• [TASK GOAL]: From the data that follows, print exactly the lines starting at the one containing "[308,275,367,284] [39,295,105,304] folder" and ending at the one containing "[74,368,850,382] [74,390,409,404] [59,421,350,435]"; include both of them and nothing more.

• [SUPPLIED INFORMATION]:
++++++
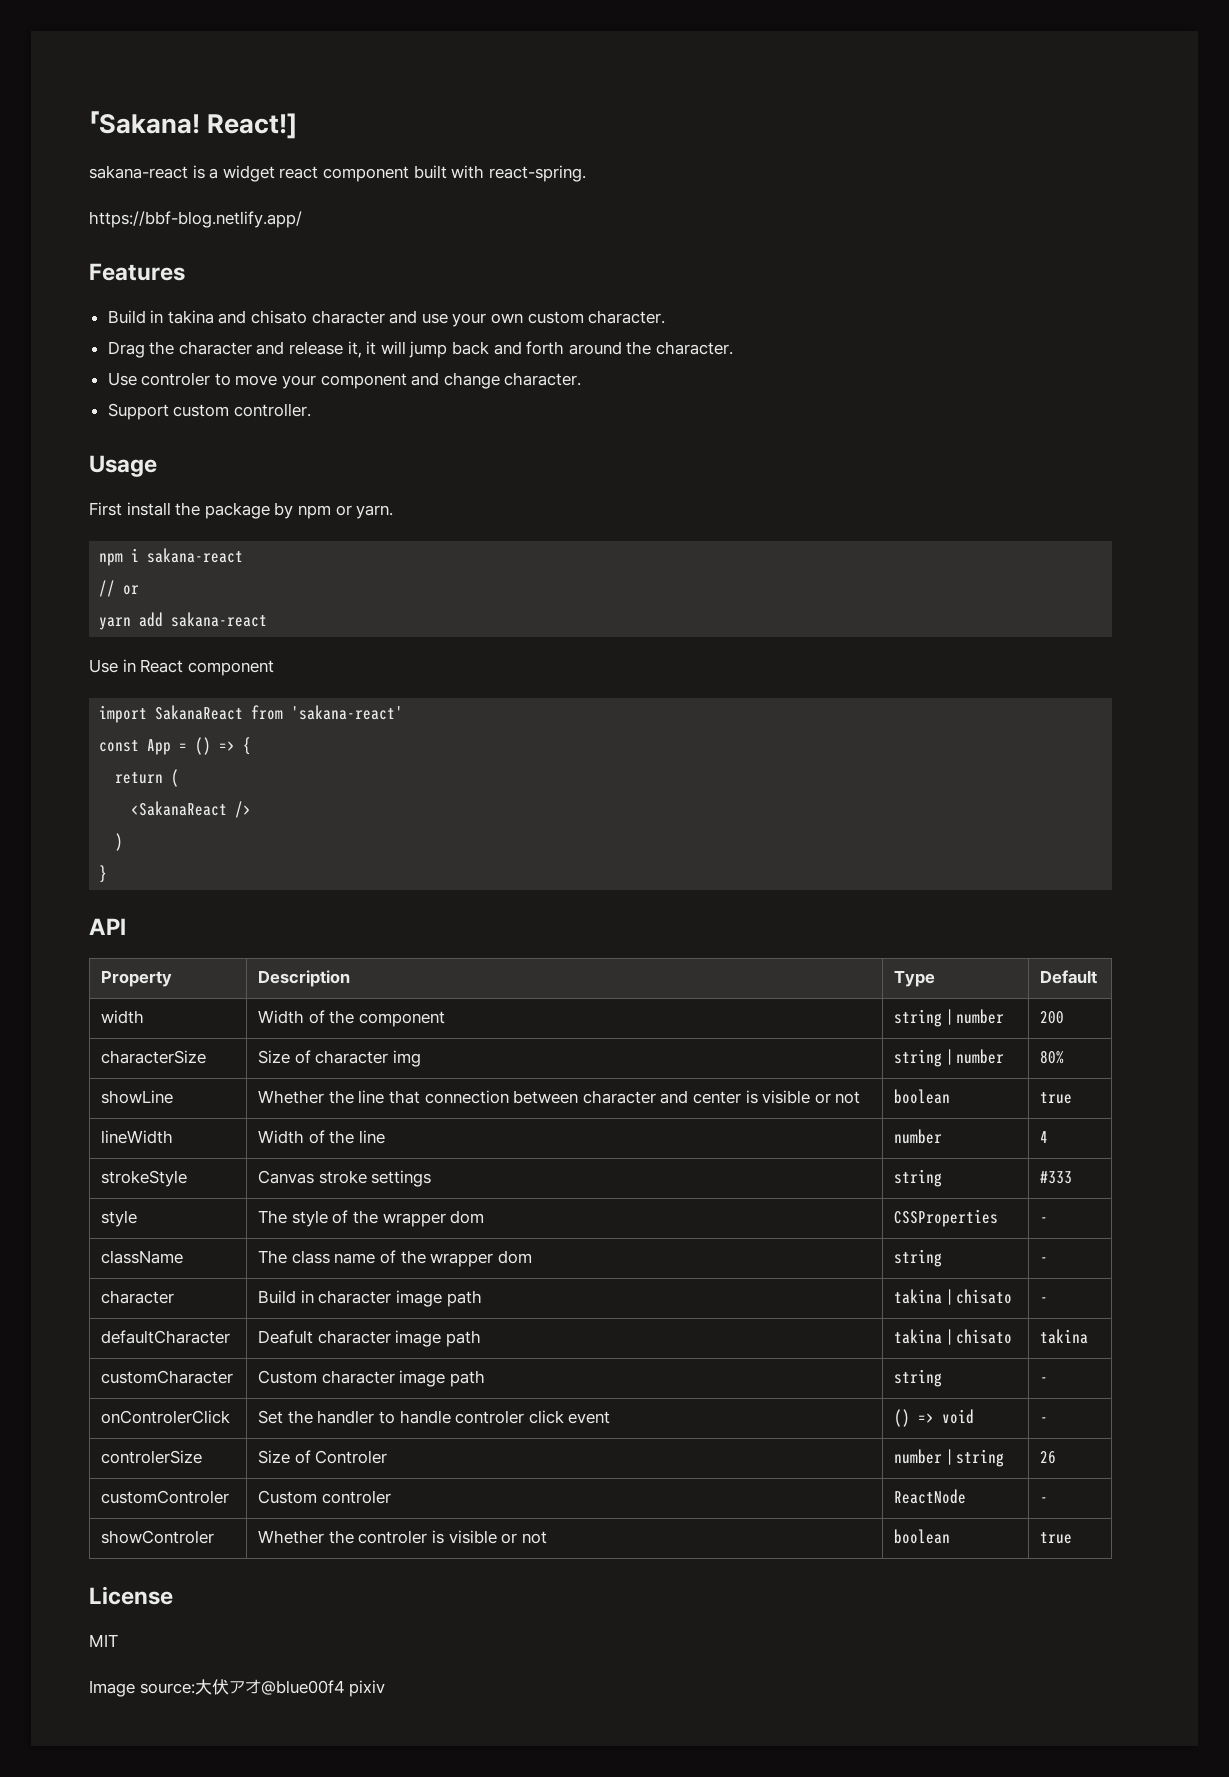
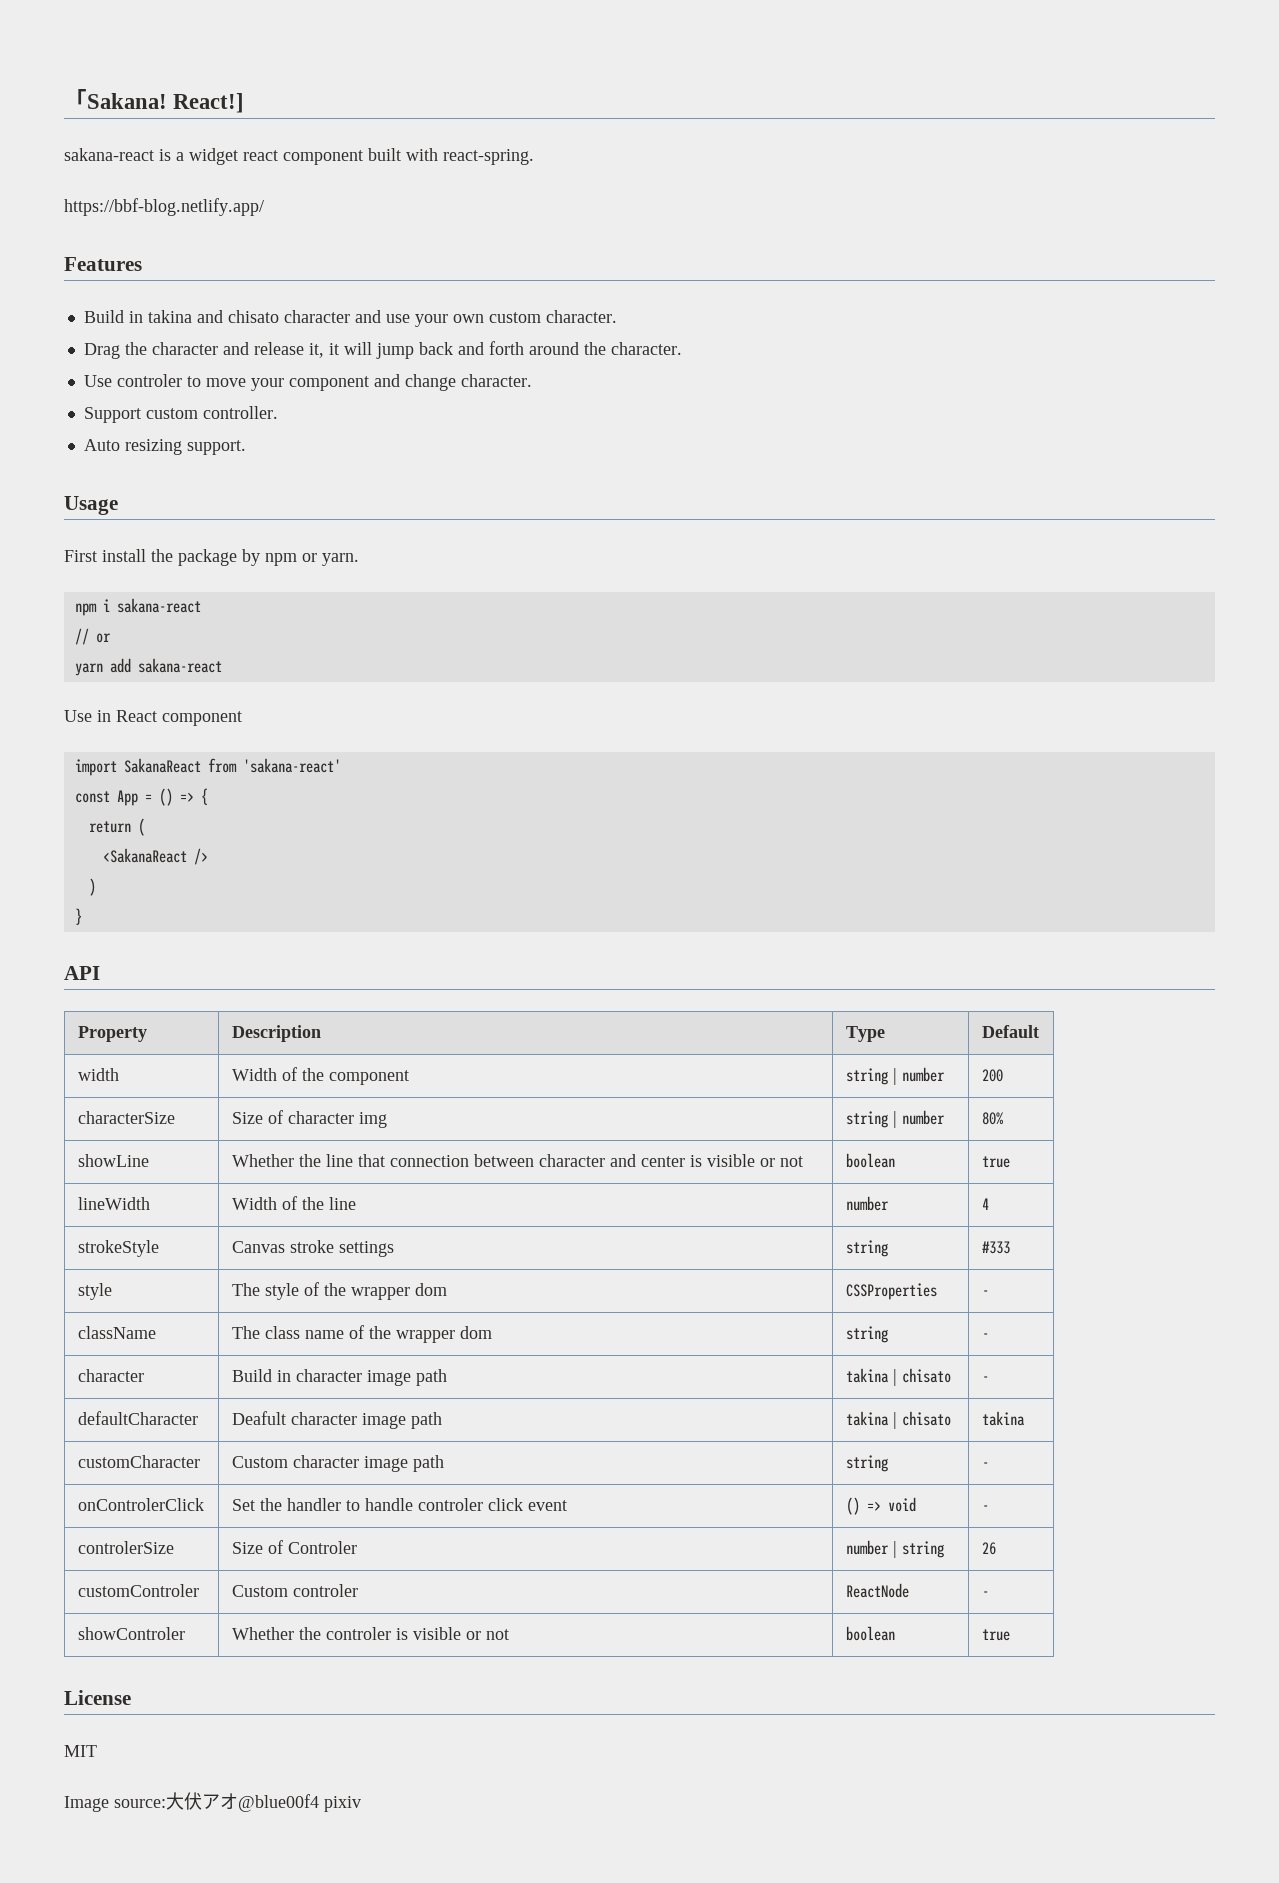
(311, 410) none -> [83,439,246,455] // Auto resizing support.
++++++
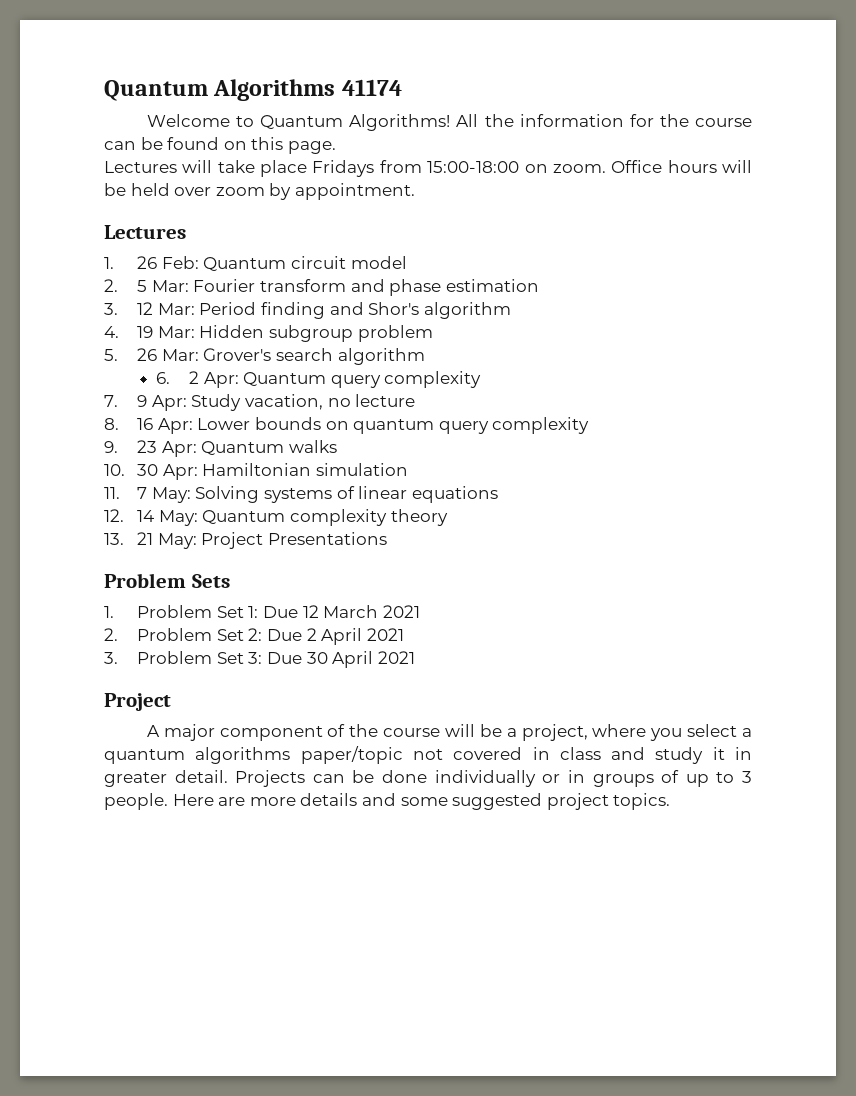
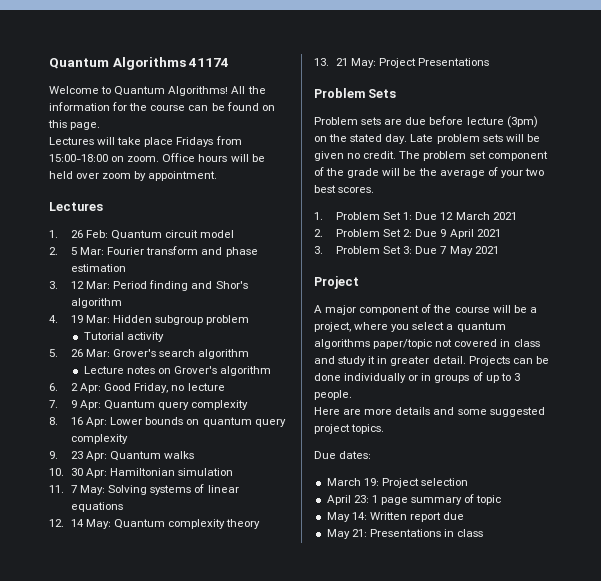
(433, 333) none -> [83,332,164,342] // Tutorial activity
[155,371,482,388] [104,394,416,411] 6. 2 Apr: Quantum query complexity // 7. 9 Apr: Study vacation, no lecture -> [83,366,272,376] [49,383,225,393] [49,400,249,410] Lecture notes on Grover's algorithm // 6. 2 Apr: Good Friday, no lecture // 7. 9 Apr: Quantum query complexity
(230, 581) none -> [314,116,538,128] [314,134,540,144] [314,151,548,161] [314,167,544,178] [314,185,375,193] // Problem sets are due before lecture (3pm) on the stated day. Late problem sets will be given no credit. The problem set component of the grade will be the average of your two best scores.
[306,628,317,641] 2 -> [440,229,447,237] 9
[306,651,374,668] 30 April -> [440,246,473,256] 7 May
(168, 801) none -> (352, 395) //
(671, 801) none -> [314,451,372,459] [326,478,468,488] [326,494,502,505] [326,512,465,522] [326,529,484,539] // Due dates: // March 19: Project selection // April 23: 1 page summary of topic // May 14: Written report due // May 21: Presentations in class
++++++
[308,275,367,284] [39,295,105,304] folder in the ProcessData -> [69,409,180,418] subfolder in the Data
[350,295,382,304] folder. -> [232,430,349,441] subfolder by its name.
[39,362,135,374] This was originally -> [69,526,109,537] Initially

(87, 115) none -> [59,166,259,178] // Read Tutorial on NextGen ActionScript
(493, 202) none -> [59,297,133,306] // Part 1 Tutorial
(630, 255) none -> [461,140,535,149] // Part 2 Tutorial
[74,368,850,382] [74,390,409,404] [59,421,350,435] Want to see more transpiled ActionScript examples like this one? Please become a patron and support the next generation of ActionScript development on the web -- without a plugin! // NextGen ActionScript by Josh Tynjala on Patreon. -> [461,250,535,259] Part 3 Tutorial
++++++
• [EXERCISE RESPONSE]:
[308,275,367,284] [39,295,105,304] folder in the ProcessData -> [69,409,180,418] subfolder in the Data
[350,295,382,304] folder. -> [232,430,349,441] subfolder by its name.
[39,362,135,374] This was originally -> [69,526,109,537] Initially

(87, 115) none -> [59,166,259,178] // Read Tutorial on NextGen ActionScript
(493, 202) none -> [59,297,133,306] // Part 1 Tutorial
(630, 255) none -> [461,140,535,149] // Part 2 Tutorial
[74,368,850,382] [74,390,409,404] [59,421,350,435] Want to see more transpiled ActionScript examples like this one? Please become a patron and support the next generation of ActionScript development on the web -- without a plugin! // NextGen ActionScript by Josh Tynjala on Patreon. -> [461,250,535,259] Part 3 Tutorial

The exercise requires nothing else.